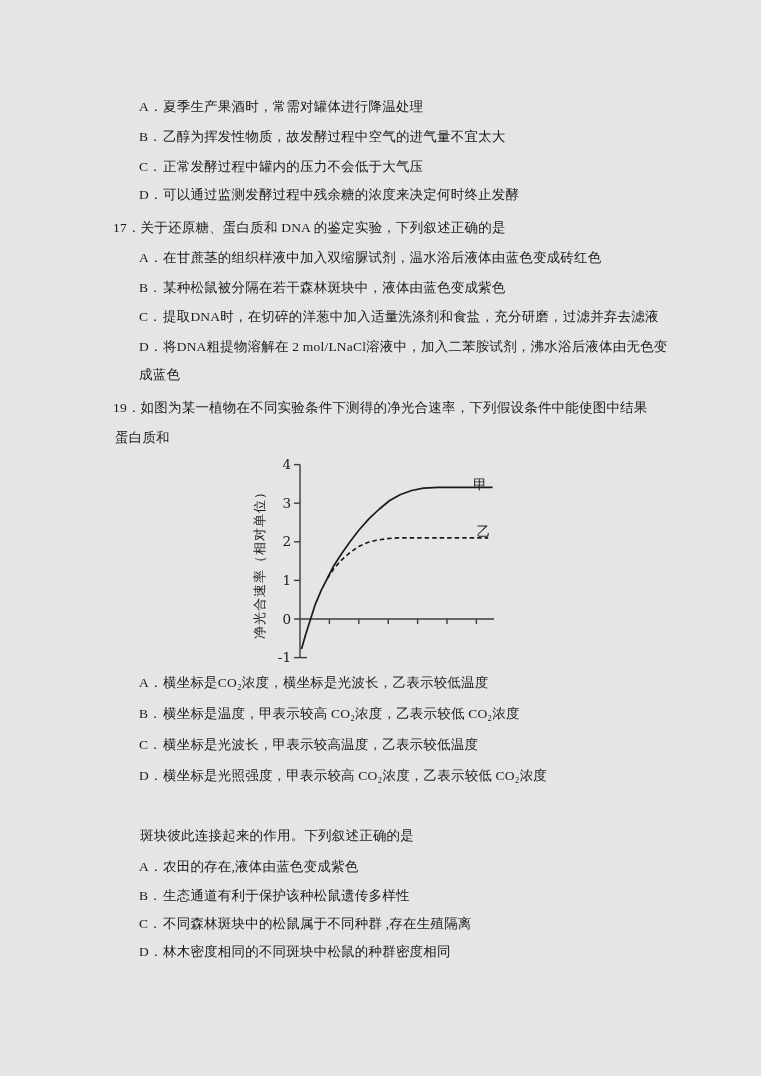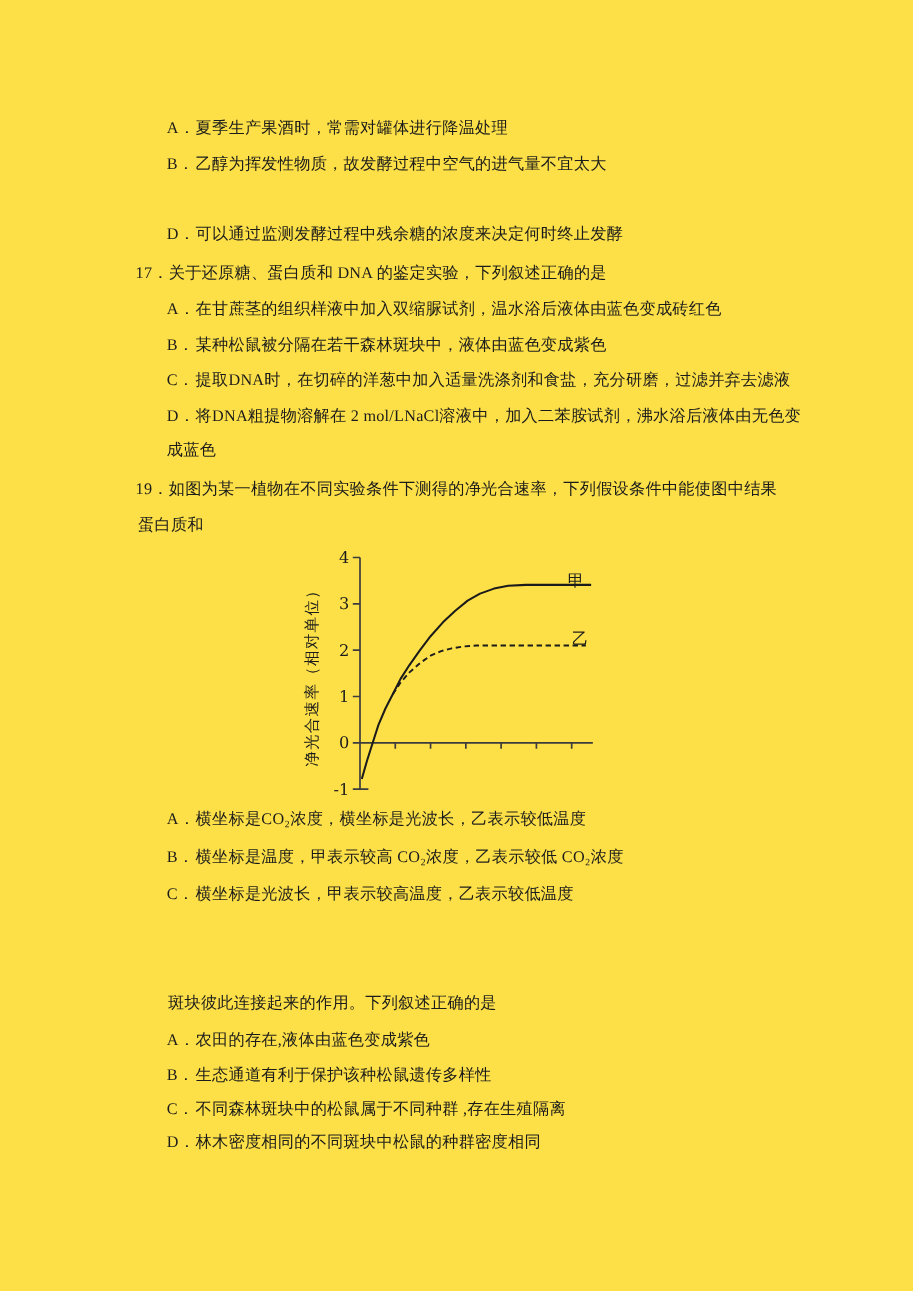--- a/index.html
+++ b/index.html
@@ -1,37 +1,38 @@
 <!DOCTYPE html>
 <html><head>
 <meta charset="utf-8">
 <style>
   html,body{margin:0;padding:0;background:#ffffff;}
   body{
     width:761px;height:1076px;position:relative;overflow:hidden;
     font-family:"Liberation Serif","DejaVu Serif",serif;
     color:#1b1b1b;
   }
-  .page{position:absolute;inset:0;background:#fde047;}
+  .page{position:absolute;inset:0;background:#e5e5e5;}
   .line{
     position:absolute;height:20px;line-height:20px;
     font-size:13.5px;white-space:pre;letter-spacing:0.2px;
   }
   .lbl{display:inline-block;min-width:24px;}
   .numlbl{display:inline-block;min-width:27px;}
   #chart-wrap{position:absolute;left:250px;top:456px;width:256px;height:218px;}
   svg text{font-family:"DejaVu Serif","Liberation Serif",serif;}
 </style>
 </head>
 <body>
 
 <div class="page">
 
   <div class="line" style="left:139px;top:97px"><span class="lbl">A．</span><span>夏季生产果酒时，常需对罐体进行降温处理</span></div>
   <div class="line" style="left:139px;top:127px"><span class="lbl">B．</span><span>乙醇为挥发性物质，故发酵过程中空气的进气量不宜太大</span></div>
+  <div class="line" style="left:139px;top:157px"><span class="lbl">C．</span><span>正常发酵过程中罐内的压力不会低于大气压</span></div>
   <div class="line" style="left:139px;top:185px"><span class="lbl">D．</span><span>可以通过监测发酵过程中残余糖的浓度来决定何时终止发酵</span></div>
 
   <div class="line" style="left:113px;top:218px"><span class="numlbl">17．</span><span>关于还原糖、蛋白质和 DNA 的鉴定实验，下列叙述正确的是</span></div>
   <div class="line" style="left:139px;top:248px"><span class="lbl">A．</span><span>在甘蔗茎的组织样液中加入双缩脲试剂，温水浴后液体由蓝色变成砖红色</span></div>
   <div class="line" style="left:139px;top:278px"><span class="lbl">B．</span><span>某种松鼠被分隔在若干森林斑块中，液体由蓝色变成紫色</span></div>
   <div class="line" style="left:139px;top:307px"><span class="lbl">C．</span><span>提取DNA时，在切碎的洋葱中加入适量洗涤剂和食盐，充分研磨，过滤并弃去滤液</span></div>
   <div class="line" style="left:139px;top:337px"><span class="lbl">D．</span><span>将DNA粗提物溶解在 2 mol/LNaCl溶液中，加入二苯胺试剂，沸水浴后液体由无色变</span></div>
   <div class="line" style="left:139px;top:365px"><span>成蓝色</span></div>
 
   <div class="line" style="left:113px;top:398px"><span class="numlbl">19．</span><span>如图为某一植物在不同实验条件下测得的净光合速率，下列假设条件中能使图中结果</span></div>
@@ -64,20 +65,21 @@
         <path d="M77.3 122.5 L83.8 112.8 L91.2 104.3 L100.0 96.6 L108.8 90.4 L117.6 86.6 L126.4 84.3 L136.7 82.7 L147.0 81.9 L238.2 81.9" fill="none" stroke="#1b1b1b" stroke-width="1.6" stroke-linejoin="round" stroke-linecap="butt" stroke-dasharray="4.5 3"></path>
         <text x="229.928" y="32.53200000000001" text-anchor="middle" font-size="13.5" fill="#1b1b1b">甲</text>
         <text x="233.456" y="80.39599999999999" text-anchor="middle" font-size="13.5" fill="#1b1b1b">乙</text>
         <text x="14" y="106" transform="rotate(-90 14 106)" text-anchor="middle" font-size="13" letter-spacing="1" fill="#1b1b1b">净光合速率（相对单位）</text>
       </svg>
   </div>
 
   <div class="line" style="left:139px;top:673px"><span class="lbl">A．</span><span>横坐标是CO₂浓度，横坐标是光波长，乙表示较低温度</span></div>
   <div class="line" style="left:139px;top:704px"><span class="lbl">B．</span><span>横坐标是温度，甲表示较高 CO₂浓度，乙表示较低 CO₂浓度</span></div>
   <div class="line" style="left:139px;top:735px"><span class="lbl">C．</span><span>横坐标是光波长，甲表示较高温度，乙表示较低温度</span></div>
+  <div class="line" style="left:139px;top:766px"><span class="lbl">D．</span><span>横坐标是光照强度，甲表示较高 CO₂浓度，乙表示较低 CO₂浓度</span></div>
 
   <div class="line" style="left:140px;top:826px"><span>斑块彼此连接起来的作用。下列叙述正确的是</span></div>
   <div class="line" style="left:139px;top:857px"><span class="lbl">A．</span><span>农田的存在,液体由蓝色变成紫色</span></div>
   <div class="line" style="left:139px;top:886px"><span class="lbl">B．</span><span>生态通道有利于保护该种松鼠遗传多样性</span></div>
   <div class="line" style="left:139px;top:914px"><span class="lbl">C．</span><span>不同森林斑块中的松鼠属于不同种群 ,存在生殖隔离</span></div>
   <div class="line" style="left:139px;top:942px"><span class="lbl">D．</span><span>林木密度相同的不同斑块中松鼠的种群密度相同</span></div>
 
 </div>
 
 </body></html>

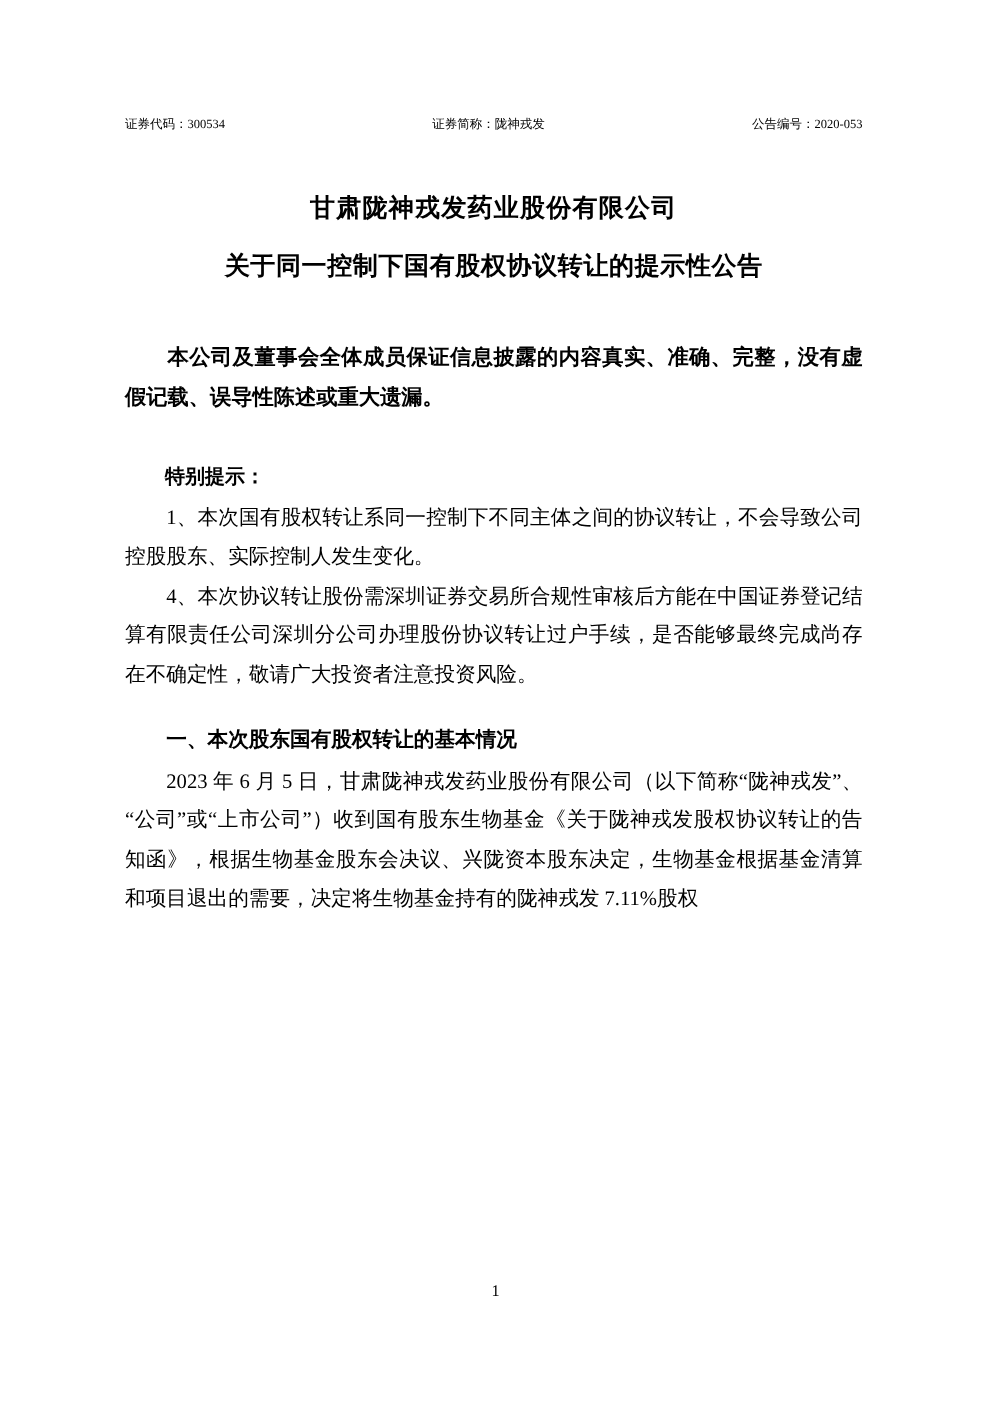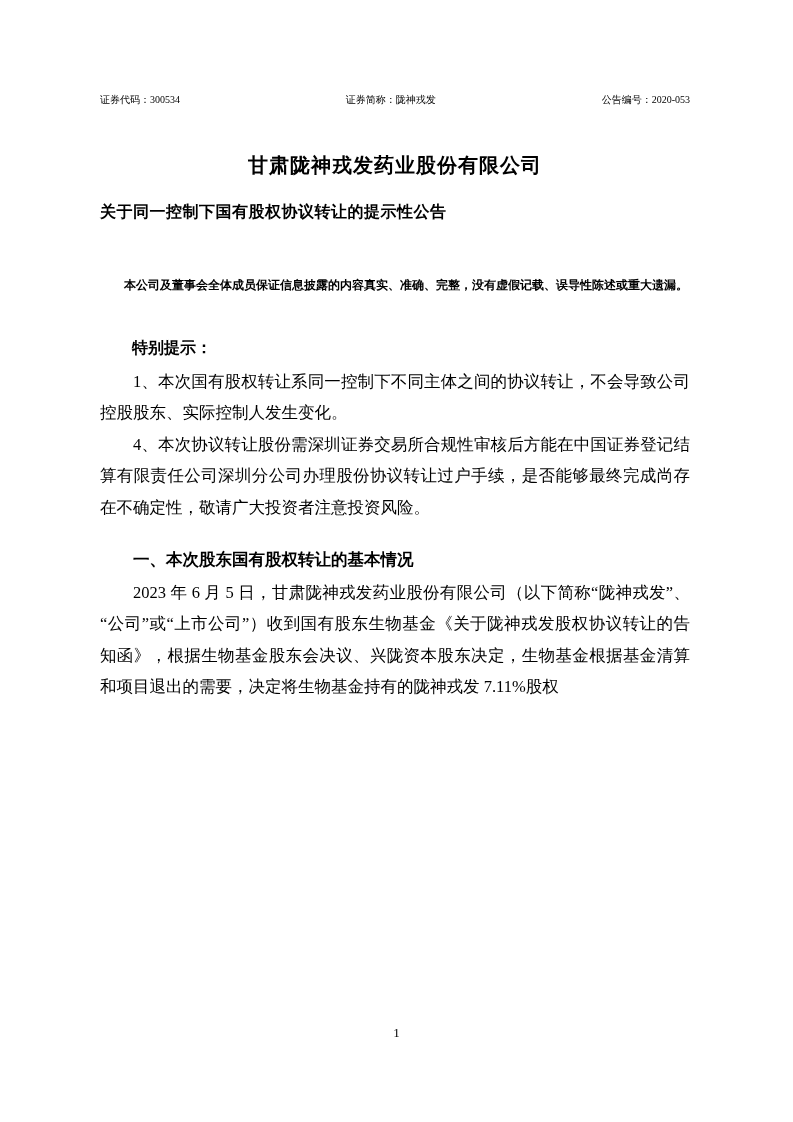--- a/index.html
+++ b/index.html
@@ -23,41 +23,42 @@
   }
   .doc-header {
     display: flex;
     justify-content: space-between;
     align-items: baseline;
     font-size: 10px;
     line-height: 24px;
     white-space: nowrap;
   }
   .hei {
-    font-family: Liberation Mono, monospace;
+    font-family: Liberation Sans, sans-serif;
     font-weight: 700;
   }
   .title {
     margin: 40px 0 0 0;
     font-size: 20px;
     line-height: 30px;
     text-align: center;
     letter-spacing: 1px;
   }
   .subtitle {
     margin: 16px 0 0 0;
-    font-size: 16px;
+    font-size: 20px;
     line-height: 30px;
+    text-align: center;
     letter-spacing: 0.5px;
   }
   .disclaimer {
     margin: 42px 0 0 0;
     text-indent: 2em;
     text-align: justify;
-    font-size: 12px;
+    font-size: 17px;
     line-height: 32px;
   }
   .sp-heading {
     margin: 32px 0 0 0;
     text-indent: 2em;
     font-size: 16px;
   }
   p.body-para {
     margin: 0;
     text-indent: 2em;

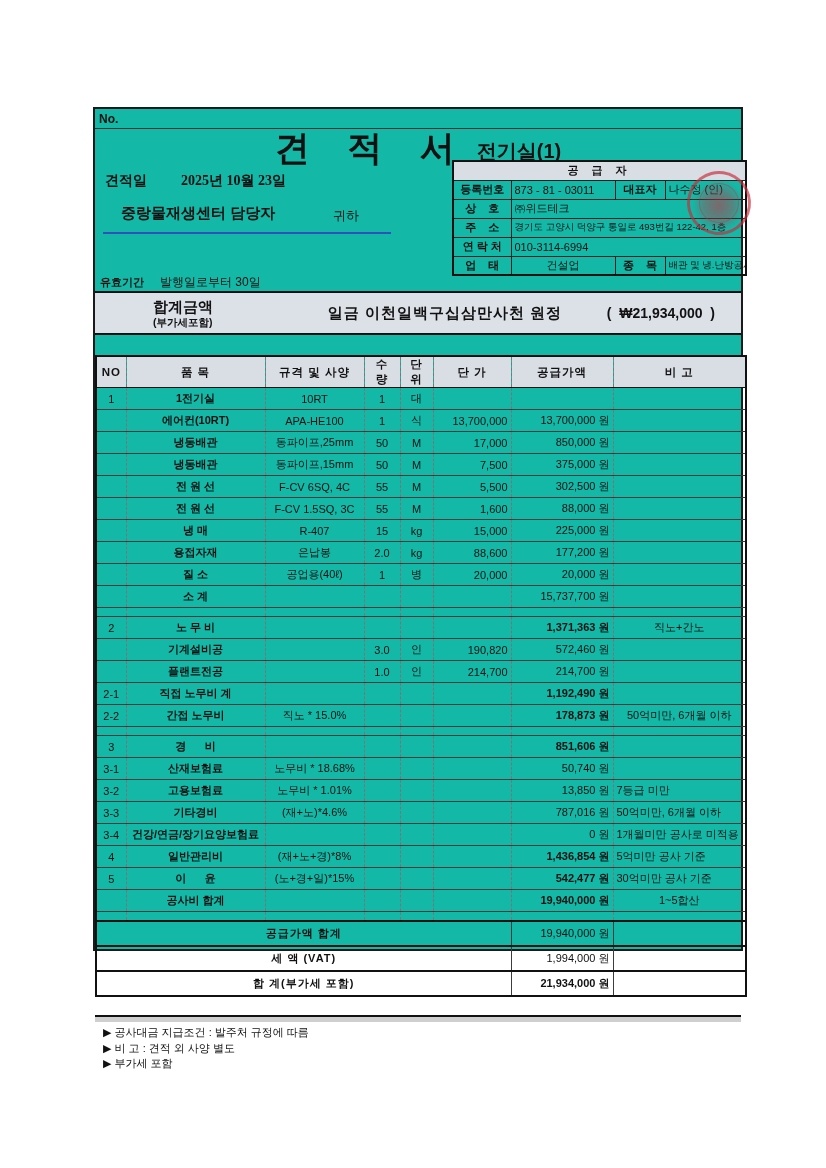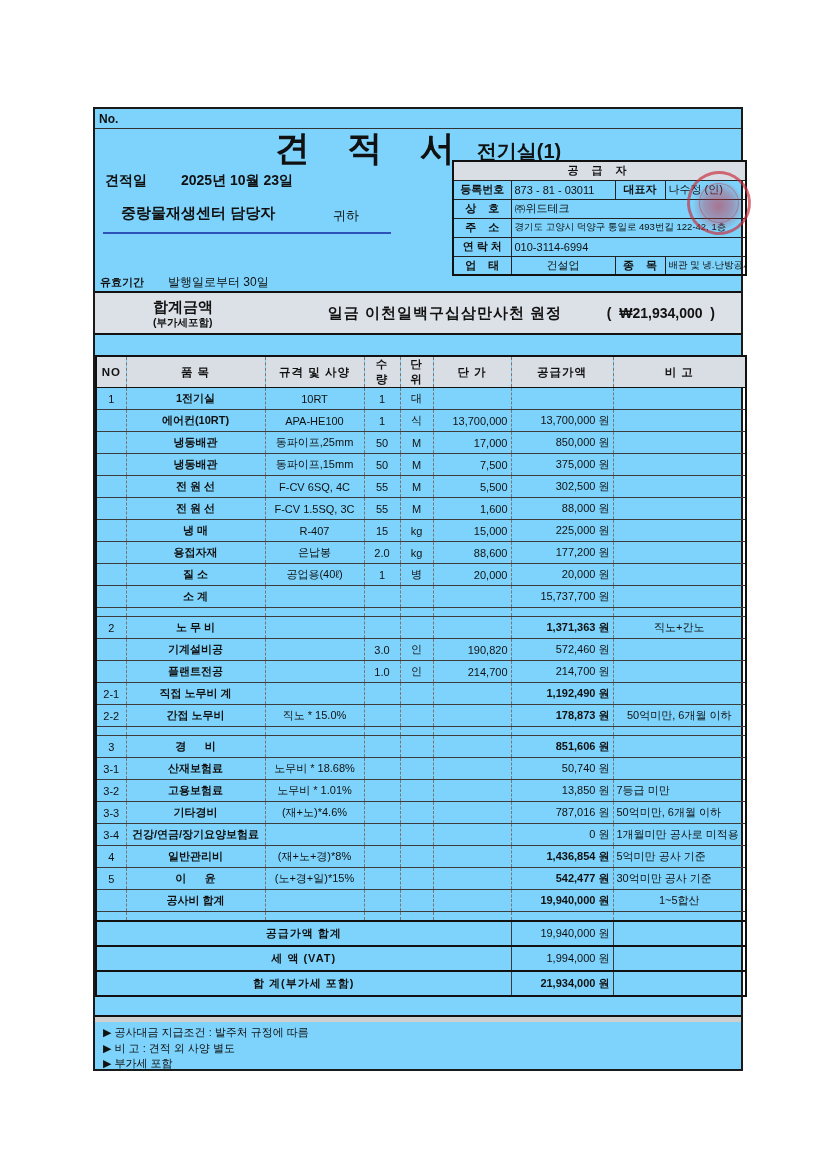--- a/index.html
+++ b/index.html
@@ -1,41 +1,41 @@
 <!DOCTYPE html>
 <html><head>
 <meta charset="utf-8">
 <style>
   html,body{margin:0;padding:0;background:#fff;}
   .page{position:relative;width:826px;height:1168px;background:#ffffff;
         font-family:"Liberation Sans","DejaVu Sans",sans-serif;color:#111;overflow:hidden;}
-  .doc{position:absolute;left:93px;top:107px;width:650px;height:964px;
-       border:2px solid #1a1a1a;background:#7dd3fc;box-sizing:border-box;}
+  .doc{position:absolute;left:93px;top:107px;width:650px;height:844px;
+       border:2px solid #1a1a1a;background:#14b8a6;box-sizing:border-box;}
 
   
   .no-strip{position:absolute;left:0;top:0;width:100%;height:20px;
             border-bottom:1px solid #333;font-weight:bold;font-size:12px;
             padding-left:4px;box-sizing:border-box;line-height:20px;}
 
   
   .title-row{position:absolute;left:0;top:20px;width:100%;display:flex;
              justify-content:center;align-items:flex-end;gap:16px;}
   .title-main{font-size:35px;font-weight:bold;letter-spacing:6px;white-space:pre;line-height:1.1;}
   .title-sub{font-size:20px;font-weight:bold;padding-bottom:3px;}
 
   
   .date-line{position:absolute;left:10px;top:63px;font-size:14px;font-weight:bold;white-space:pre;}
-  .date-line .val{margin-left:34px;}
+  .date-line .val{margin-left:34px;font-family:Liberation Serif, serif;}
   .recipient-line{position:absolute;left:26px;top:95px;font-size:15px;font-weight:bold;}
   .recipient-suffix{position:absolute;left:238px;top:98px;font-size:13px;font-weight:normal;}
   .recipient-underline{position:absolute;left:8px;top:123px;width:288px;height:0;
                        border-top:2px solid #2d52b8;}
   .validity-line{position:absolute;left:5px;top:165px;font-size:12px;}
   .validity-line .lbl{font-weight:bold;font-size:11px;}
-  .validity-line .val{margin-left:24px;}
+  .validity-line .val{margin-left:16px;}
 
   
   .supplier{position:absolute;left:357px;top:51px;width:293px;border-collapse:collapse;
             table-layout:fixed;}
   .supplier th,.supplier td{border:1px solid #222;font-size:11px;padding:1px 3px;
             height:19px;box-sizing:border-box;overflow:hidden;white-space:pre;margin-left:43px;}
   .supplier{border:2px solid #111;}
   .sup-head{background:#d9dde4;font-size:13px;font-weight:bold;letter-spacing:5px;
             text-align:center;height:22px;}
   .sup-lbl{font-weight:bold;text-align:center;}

> _TASK INSTRUCTIONS_: Run a filter over the data above and keep each line that contains the word "anchor".

> _ANSWER TO THIS TASK_:
         <text x="229.928" y="32.53200000000001" text-anchor="middle" font-size="13.5" fill="#1b1b1b">甲</text>
         <text x="233.456" y="80.39599999999999" text-anchor="middle" font-size="13.5" fill="#1b1b1b">乙</text>
         <text x="14" y="106" transform="rotate(-90 14 106)" text-anchor="middle" font-size="13" letter-spacing="1" fill="#1b1b1b">净光合速率（相对单位）</text>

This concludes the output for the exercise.